In the Wake of Alice Notley’s Death
Jennifer Soong

Place me back in the course of my anger
at the center of what inspires 
considerable being, with no part 
but all of me. One day there’ll be, for me, 
stranger’s love, but this 
              is not normal times.
Nights abroad and wander tenderly, I end up 
finding out about. And knee-length branches
and knee-high flowers touch, at my knees. 
      So what
I’m a large tininess, remembering what 
it’s like? Not that rain stopping briefly 
ever wrapped me snow.

If I’d to guess, to want for this more and more
is what loving something means. An I
few believe in repeatedly until I break it—
requires an impossible anger. 
oh, It’s neither mothers 
nor fathers but children who after all
expect people to behave. Lichen flakes gilded 
cereal-like; the truly creative see to it
only the minimum hurts.   

Over all of england’s poetry, I’d hoped 
a woman’s scene. Imagine the poems 
are as they say, the feat 
of a ‘complex’ man and in my opinion, compensatory.
The work isn’t the mistake.

Only as low sprig through a fleet of city 
bikes and my hair packing loam and
oil, I remember how you got 
yourself more than anyone else, things most can’t feel
entirely renew. 

I’ve known it, since seeing you,
you aren’t me in my poems but you— 
hadn’t I heard that 
somewhere, on and on like
the robe that’s looked how soft it’s been? 


5.21.25

———

Note: On Tuesday May 20, 2025 at 8:14 am, the poet Dom Hale texted me that Alice Notley had passed. I was in disbelief: just days earlier in Amsterdam, I had been talking about Alice’s work with Steven Zultanski, who published a book on her in 2020. I was in Oxford, England, away from home, and spent the next day reading poems on social media and listening to Pennsound recordings while wandering the city. I then had the feeling that I should quit God knows what I had spent the last two months doing (everything but writing, it seems), sit down, and at least try to be a poet. I owed it, somehow, to the kind of life Alice had lived, the kind she showed was still possible to pursue and make, with unapologetic ambition. “In the Wake of Alice Notley’s Death” was written on that day.

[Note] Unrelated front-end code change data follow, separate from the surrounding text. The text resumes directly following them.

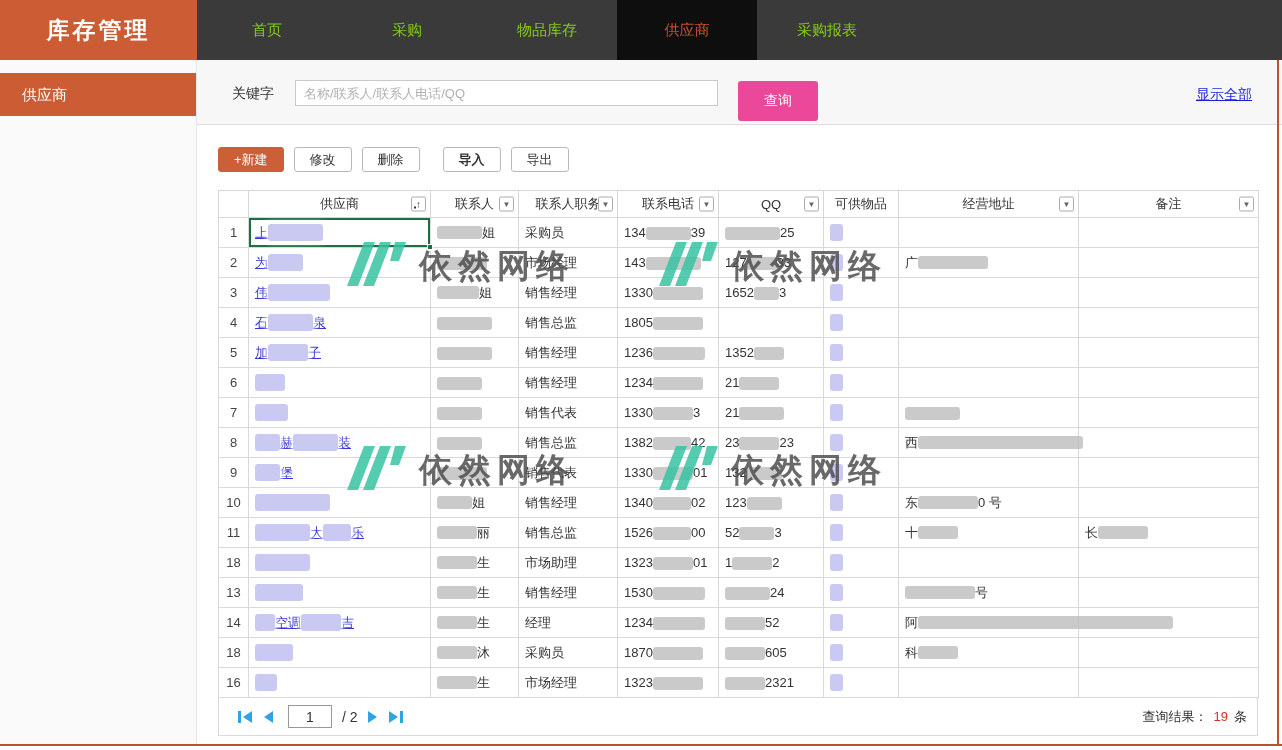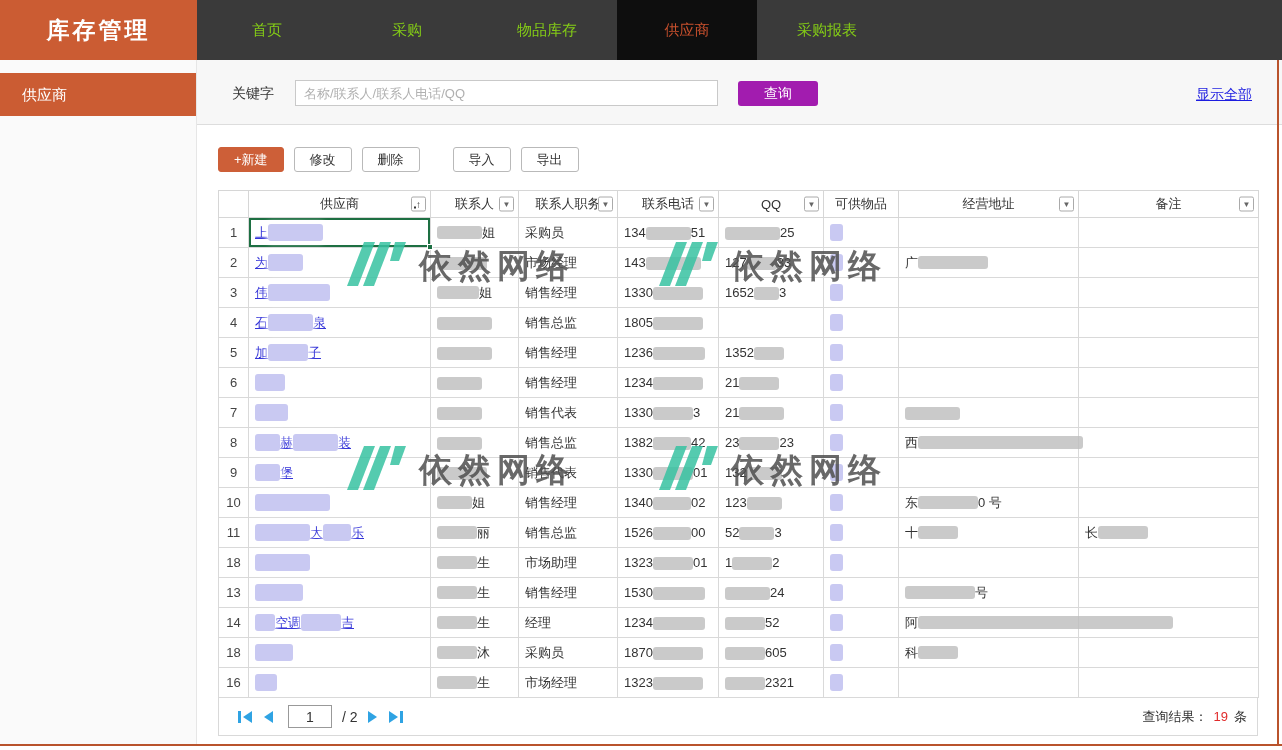--- a/index.html
+++ b/index.html
@@ -28,31 +28,31 @@
              background:#fafafa; border-right:1px solid #e6e6e6; z-index:15; }
   .side-item { margin-top:13px; height:43px; line-height:43px; background:#cb5c33;
                color:#fff; font-size:15px; padding-left:22px; cursor:pointer; }
   
   .content { position:absolute; top:60px; left:197px; width:1085px; height:690px; background:#fff; }
   .search-bar { position:relative; height:65px; background:#f7f7f7; border-bottom:1px solid #dddddd; }
   .search-label { position:absolute; left:21px; top:25px; font-size:14px; color:#333;margin-left:14px; }
   .search-input { position:absolute; left:98px; top:20px; width:423px; height:26px;
                   border:1px solid #c9c9c9; background:#fff; padding:0 8px; font-size:13px; color:#333; }
   .search-input::placeholder { color:#b0b0b0; }
-  .btn-query { position:absolute; left:541px; top:21px; width:80px; height:25px;
-               background:#a21caf; color:#fff; font-size:14px; border:none; border-radius:3px; cursor:pointer; }
+  .btn-query { position:absolute; left:541px; top:21px; width:80px; height:40px;
+               background:#ec4899; color:#fff; font-size:14px; border:none; border-radius:3px; cursor:pointer; }
   .show-all { position:absolute; right:30px; top:26px; font-size:14px; color:#1d1de0;
               text-decoration:underline; cursor:pointer; }
   
   .toolbar { position:absolute; top:87px; left:21px; display:flex; }
   .toolbar button { height:25px; padding:0 15px; font-size:13px; border-radius:3px;
                     margin-right:10px; cursor:pointer; }
   .btn-new { background:#cd5f38; color:#fff; border:1px solid #cd5f38; }
   .btn-plain { background:#fff; color:#333; border:1px solid #b9b9b9; }
-  .gap-left { margin-left:23px; }
+  .gap-left { margin-left:13px;font-weight:bold; }
   
   .table-wrap { position:absolute; top:130px; left:21px; }
   table { border-collapse:collapse; table-layout:fixed; width:1040px; font-size:13px; background:#fff; }
   th { height:27px; border:1px solid #d6d6d6; font-weight:normal; color:#333;
        position:relative; background:#fff; padding:0; }
   td { height:30px; border:1px solid #d9d9d9; padding:0 6px; white-space:nowrap;
        overflow:visible; color:#333; }
   td.rownum { text-align:center; color:#444; padding:0; }
   td.link .txt { color:#3434d8; text-decoration:underline; }
   .blur { display:inline-block; vertical-align:middle; border-radius:3px; position:relative; z-index:2; }
@@ -143,21 +143,21 @@
             <th><span class="txt">经营地址</span><span class="hdr-ico">▼</span></th>
             <th><span class="txt">备注</span><span class="hdr-ico">▼</span></th>
           </tr>
         </thead>
       <tbody>
           <tr>
             <td class="rownum">1</td>
             <td class="link selected-cell"><span class="fill-handle"></span><span class="txt">上</span><span class="blur lav" style="width: 55px;"></span></td>
             <td><span class="blur gray" style="width: 45px;"></span><span class="txt">姐</span></td>
             <td><span class="txt">采购员</span></td>
-            <td><span class="txt">134</span><span class="blur gray" style="width: 45px;"></span><span class="txt">51</span></td>
+            <td><span class="txt">134</span><span class="blur gray" style="width: 45px;"></span><span class="txt">39</span></td>
             <td><span class="blur gray" style="width: 55px;"></span><span class="txt">25</span></td>
             <td><span class="blur lav" style="width: 13px;"></span></td>
             <td></td>
             <td></td>
           </tr>
           <tr>
             <td class="rownum">2</td>
             <td class="link"><span class="txt">为</span><span class="blur lav" style="width: 35px;"></span></td>
             <td><span class="blur gray" style="width: 50px;"></span></td>
             <td><span class="txt">市场经理</span></td>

Jennifer Soong’s recent books of poetry include My Earliest Person (The Last Books, 2025), Comeback Death (Krupskaya, 2024), and Suede Mantis / Soft Rage (Black Sun Lit, 2022). She is also the author of the critical monograph Slips of the Mind: Poetry as Forgetting (University of Chicago Press, 2025) and a number of essays, available at Critical Inquiry, Post45, Textual Practice, and Modernism/modernity, among others.